# 1. With Python Script 

In [1]:
import os
import cv2
import pytesseract
from langdetect import detect
import requests


# --- PROCESSING ---
img_folder = "part_2_images"
output_folder = "tts_outputs"
os.makedirs(output_folder, exist_ok=True)

for img_file in os.listdir(img_folder):
    if img_file.lower().endswith(('.jpg', '.jpeg', '.png')):
        img_path = os.path.join(img_folder, img_file)
        img = cv2.imread(img_path)
        text = pytesseract.image_to_string(img)
        print(f"\nText from {img_file}:\n{text}")

        if text.strip():
            try:
                lang = detect(text)
                print(f"Detected language: {lang}")

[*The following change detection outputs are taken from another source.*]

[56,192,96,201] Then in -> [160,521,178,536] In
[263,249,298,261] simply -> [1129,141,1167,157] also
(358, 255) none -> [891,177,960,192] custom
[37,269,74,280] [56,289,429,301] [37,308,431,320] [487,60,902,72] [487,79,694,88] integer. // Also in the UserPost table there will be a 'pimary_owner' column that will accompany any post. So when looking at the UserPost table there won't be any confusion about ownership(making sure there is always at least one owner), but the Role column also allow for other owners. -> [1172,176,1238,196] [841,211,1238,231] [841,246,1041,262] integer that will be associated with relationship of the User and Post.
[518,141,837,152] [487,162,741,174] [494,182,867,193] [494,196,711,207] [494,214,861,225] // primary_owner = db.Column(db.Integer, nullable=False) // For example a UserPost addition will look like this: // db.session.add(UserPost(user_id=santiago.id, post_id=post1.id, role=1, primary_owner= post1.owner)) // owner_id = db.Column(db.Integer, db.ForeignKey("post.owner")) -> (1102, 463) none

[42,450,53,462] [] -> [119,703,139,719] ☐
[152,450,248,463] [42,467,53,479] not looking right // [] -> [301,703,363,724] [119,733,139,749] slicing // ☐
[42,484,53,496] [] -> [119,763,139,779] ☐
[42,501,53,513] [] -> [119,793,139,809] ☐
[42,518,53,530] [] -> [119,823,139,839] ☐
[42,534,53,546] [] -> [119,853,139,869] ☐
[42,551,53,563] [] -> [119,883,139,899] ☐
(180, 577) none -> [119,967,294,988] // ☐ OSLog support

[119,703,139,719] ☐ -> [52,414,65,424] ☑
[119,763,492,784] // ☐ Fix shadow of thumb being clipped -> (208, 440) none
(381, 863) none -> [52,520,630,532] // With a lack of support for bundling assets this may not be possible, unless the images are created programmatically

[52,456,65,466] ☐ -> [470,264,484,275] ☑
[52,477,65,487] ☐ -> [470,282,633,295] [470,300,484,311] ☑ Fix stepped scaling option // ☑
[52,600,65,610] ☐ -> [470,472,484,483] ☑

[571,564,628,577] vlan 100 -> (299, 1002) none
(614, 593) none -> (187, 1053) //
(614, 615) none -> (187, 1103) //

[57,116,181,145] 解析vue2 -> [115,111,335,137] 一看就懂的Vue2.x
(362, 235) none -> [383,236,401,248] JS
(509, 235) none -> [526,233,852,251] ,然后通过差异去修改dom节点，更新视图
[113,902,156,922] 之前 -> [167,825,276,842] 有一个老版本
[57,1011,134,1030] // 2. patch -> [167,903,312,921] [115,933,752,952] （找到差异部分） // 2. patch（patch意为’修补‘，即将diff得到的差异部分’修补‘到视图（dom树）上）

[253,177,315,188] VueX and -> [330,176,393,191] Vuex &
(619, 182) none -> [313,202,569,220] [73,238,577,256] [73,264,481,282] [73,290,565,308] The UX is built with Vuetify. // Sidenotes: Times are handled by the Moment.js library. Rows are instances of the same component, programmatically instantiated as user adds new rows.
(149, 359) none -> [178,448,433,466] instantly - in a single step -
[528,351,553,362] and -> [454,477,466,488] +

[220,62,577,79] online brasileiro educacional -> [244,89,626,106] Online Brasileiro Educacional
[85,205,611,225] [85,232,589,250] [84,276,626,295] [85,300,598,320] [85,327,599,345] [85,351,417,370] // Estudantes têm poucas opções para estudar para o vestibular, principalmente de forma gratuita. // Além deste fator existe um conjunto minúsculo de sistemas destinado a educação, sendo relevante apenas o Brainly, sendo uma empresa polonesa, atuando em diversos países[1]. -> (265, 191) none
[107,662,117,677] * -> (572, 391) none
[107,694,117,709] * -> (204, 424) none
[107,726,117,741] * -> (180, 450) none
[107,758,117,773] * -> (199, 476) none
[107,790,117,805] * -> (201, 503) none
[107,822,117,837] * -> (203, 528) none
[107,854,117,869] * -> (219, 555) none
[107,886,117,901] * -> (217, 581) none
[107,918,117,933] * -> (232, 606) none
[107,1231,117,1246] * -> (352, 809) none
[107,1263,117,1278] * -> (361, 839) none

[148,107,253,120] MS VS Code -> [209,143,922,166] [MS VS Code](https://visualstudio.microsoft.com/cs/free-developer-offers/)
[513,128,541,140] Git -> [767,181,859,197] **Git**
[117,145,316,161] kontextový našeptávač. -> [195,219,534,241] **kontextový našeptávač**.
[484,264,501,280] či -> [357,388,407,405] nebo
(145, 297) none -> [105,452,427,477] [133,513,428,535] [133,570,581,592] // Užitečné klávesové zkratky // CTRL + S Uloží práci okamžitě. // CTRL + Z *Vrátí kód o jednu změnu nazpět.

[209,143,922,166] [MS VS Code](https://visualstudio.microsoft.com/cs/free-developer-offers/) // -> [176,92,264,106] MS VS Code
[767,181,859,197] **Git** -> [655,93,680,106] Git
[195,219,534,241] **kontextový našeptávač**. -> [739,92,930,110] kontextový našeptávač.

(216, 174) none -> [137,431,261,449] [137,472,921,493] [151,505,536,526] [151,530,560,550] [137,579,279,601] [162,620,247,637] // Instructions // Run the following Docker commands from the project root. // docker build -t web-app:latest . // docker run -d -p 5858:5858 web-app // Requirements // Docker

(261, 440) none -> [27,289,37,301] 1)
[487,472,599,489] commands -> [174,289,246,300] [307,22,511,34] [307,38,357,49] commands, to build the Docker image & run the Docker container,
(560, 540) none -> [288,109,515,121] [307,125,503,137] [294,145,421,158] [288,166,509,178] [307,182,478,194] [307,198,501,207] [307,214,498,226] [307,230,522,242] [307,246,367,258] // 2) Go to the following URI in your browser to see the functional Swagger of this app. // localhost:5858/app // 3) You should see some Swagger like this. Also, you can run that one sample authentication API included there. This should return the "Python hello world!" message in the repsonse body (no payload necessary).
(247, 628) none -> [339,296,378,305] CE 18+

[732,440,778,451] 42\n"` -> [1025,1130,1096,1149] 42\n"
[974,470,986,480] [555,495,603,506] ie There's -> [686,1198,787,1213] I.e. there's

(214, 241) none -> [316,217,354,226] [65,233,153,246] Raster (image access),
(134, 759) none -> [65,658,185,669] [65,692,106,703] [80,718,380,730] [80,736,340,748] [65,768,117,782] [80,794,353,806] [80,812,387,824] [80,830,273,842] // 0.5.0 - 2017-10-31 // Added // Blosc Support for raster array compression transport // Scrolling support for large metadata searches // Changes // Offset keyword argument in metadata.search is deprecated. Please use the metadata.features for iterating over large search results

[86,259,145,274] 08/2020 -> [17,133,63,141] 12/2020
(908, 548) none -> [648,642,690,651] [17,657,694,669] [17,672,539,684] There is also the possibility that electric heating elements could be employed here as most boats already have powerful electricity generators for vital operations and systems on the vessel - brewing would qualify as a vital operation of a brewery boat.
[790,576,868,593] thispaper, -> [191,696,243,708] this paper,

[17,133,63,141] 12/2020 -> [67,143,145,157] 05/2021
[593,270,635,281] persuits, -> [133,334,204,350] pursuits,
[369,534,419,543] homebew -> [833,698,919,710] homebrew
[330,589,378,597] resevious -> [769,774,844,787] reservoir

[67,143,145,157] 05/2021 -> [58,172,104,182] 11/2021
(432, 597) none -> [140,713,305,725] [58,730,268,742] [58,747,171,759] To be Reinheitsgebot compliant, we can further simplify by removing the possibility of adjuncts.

                # --- LiveKit TTS API Call ---
                tts_payload = {
                    "text": text,
                    "voice": "default",  # or specify a voice if LiveKit supports it
                    "lang": lang
                }
                headers = {"Authorization": f"Bearer {LIVEKIT_API_KEY}"}
                response = requests.post(LIVEKIT_TTS_URL, json=tts_payload, headers=headers)
                if response.status_code == 200:
                    audio_path = os.path.join(output_folder, f"{os.path.splitext(img_file)[0]}_{lang}.mp3")
                    with open(audio_path, "wb") as f:
                        f.write(response.content)
                    print(f"TTS audio saved: {audio_path}")
                else:
                    print(f"LiveKit TTS error: {response.status_code} {response.text}")

            except Exception as e:
                print(f"Error processing {img_file}: {e}")
        else:
            print(f"No text detected in {img_file}.")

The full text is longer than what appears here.